(Records to process Opens)

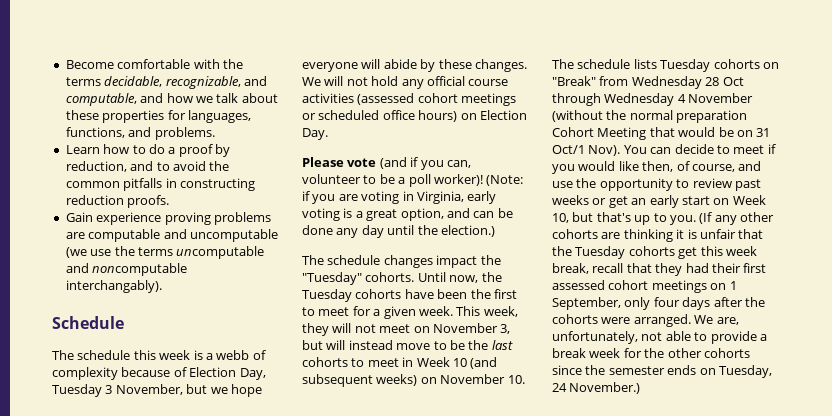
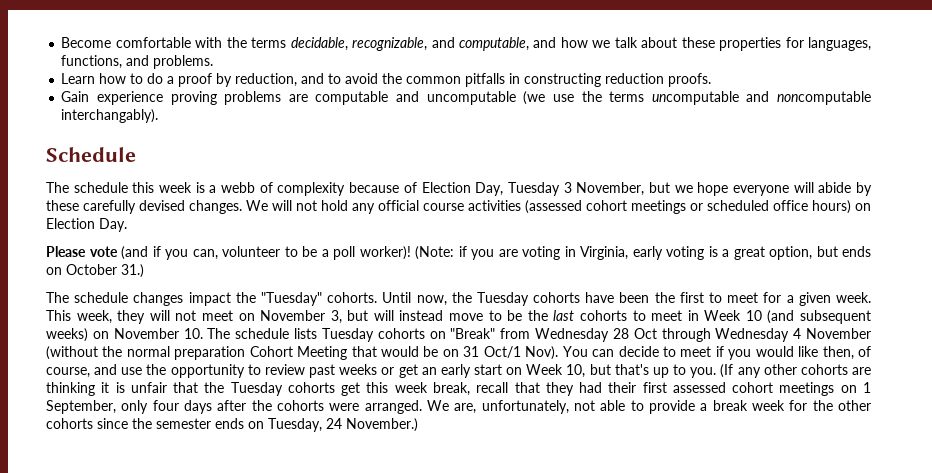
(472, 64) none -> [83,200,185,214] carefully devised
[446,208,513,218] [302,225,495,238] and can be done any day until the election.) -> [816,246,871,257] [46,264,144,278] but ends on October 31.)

(Records to process Closes)
(Records to process Opens)

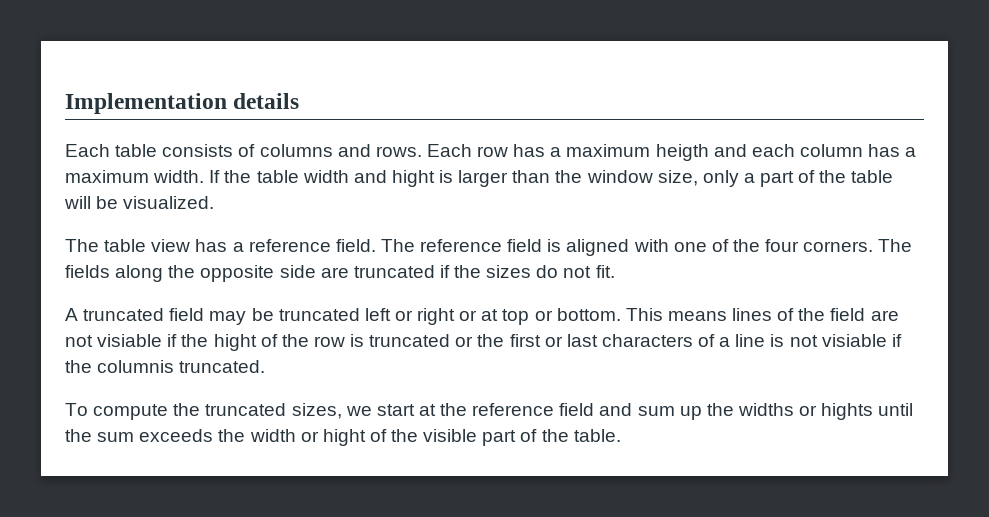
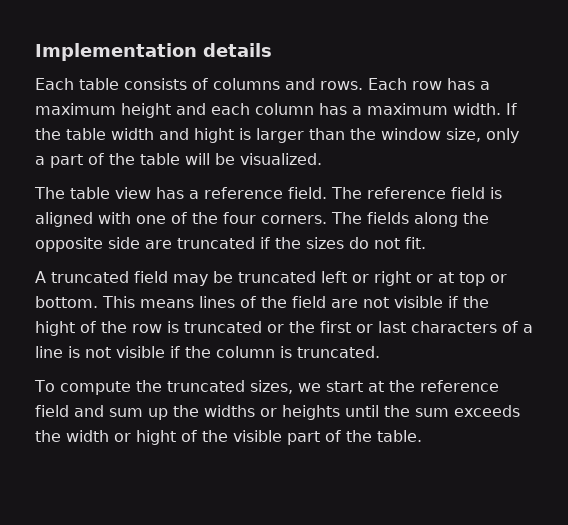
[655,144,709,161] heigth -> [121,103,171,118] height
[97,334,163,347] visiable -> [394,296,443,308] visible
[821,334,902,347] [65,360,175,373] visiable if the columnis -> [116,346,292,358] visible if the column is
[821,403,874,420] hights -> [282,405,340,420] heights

(Records to process Closes)
(Records to process Opens)

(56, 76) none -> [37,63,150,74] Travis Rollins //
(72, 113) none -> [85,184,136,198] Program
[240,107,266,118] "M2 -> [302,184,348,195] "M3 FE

(Records to process Closes)

Problem description
Out of the data above, give again only the lines starting at the one holding "[821,334,902,347] [65,360,175,373] visiable" and ending at the one holding "[821,403,874,420] hights ->", unchanged.

Expected answer
[821,334,902,347] [65,360,175,373] visiable if the columnis -> [116,346,292,358] visible if the column is
[821,403,874,420] hights -> [282,405,340,420] heights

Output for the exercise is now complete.